1964,
Mississippi, Jessup kasabası. ABD Senatosu’nun Eşit Haklar Yasası’nı yürürlüğe
sokmasıyla birlikte, İnsan Hakları Örgütü görevlileri, güneyde yoğun bir
çalışmaya girmiş, zencilerin oy hakkını kullanabilmeleri için öncülük etmeye
başlamışlardır.
O
sıcak günlerde, ikisi beyaz biri zenci, üç İnsan Hakları temsilcisi, Jessup
kasabasında öldürülür. Cinayet soruşturması için kasabaya gelen iki FBI ajanı,
kısa süre içinde, olayın ardında güçlü bir ırkçılık hareketinin yattığını fark
eder ve araştırmalarını derinleştirir.
Biri,
“sonradan FBI’a girmiş eski şerif, sağ-kanat cumhuriyetçi”, diğeri “kuzeyli,
akademik ve liberal demokrat” iki ajan arasındaki çelişmeler, Ku Klux Klan ve
FBI arasındaki mücadele ile atbaşı gidecektir…
Daha
açılıştaki o “çok çarpıcı” cinayet sahnesiyle birlikte anlaşılıyor bunun bir
Amerikan yapımı olduğu ne yazık ki. Parker da kabul ediyor: ”Her filmin
arkasında bir sanayi, bir ticari baskı vardır. Beverly Hills’da oturup, her
sabah stüdyoya BMW’nizle gidiyorsanız, değil ırkçılık, toplumsal yaşamın hiçbir
biçimiyle ilişki kurmazsınız.”
Ama
Mississippi Burning, her şeye rağmen, ırkçılık konusunda etkileyici bir tavır
koyan, bu tehlikeyi gündeme getiren bir film.

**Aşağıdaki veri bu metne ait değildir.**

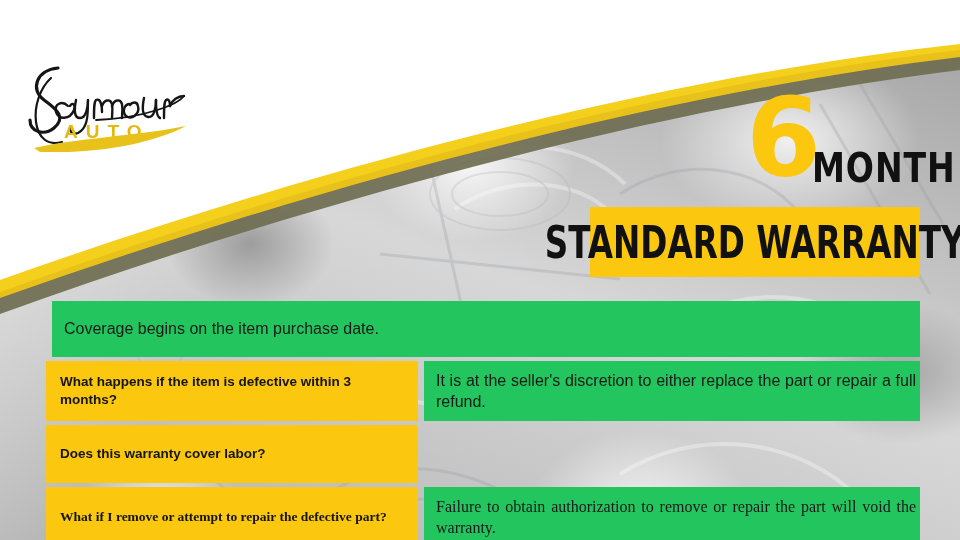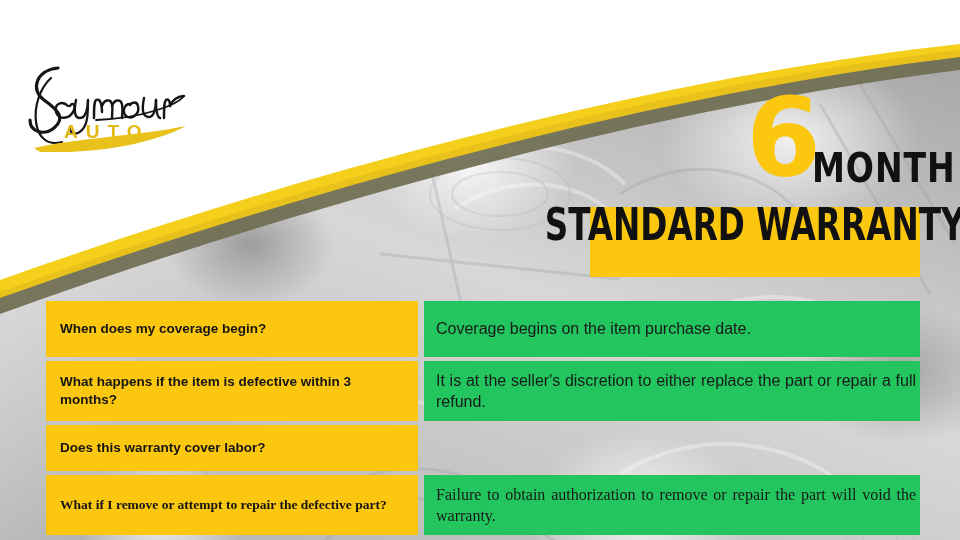"STANDARD WARRANTY" .warranty-banner { align-items: none -> center }
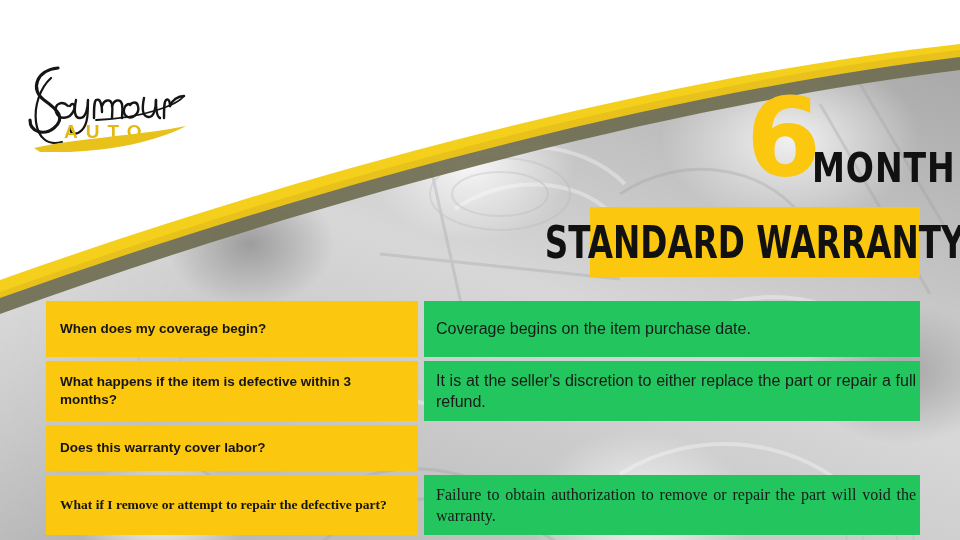"When does my coverage begin?" div.q-cell { html: <div>When does my coverage begin?</div> -> none }
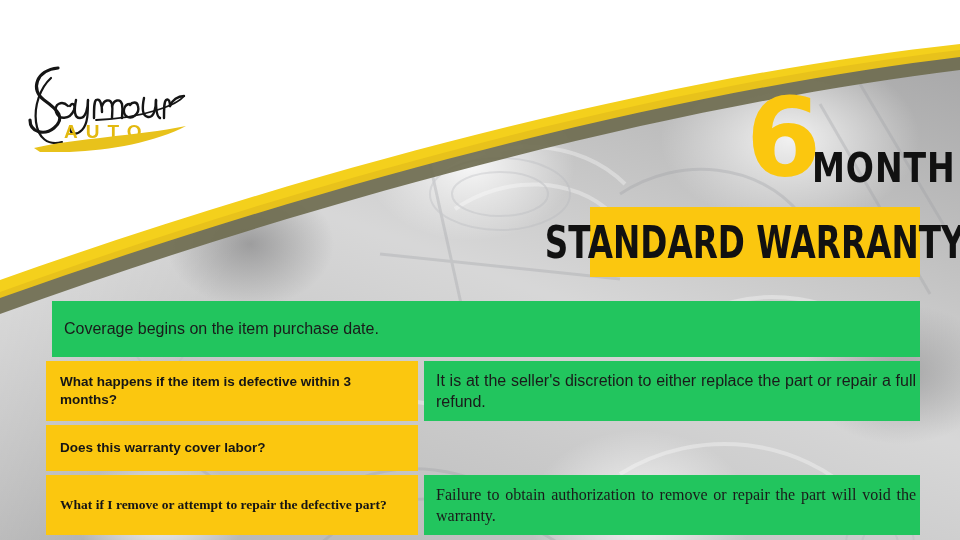"Does this warranty cover labor?" .row-h3 .q-cell, .row-h3 .a-cell { height: 46px -> 58px }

Parker de tamamlıyor sözlerini
zaten: “Bir takım şeyleri değiştirecek olan, filmciler değil seyircilerdir!”
Birdy,
The Wall ve Midnight Express gibi, hep yoğun tartışmaların ortasında kalan
filmler yapmış bir yönetmen Parker.
Mississippi
Burning, seyirciyi “kalbinden vurma”yı amaçlayan kimi sahnelerinin ustalığı
(kilise baskını ve ev kundaklanması sırasında, tüm dış-seslerin geriye
çekilmesi ve yüksek volümlü blues’ların fon olarak kullanılması; kurgu, kamera,
oyunculuk mükemmelliği) dışında, sıradan ve tipik bir Amerikan filmi yalnızca…
Geriye
kala kala, bir tek “sosyal içeriği” kalıyor. Bu bağlamda filmin çok eleştirilen
“tarihsel deformasyon”unun, Hollywood tanıtım taktiklerinin bir parçası olduğu
hiç akla gelmiyor mu acaba?
Filmin,
Time’a kapak olacak kadar yoğun bir tartışmanın (ve saldırının) ortasında
kalması, Parker’ın da alttan alta ‘tarihsel gerçeklere bağlı kalmamasının bir
seçim olduğunu’ vurgulaması, bunun bilinçli ve çok zeki bir oyun olduğunu hiç
düşündürtmüyor mu?
Varsın
olsun. Irkçılığın, insanları nasıl kolayca avlayıverdiğini, bu tehlikenin ne
kadar korkunç boyutlara varabileceğini bir kez daha gündeme getiriyor ya.
Gene
Hackman’ın oyunculuğuna, Peter Biziou’nun görüntülerine, Trevor Jones’un
müziklerine de şapka çıkarılır.
Parker’ın
işbilirliğine de tabii. Kendisi için bir geri adım, en iyimser yorumla bir
“yerinde sayma” bu film; ama onun sorunu. Bize seyretmek ve düşünmek kalıyor…
Mississippi
Burning (Mississippi Yanıyor)
Y:
Alan Paker, S: Chris Gerolmo, G: Peter Biziou, YT: Philip Harrison, Geoffrey
Kirkland, SY: John Willett, M: Trevor Jones, K: Gerry Hambling, O: Gene
Hackman, Willem Dafoe, Frances McDormand, Brad Dourif, R. Lee Ermey, Stephen
Tobolowsky, Michael Rooker, Pruitt Taylor Vince, Kevin Dunn. 1988.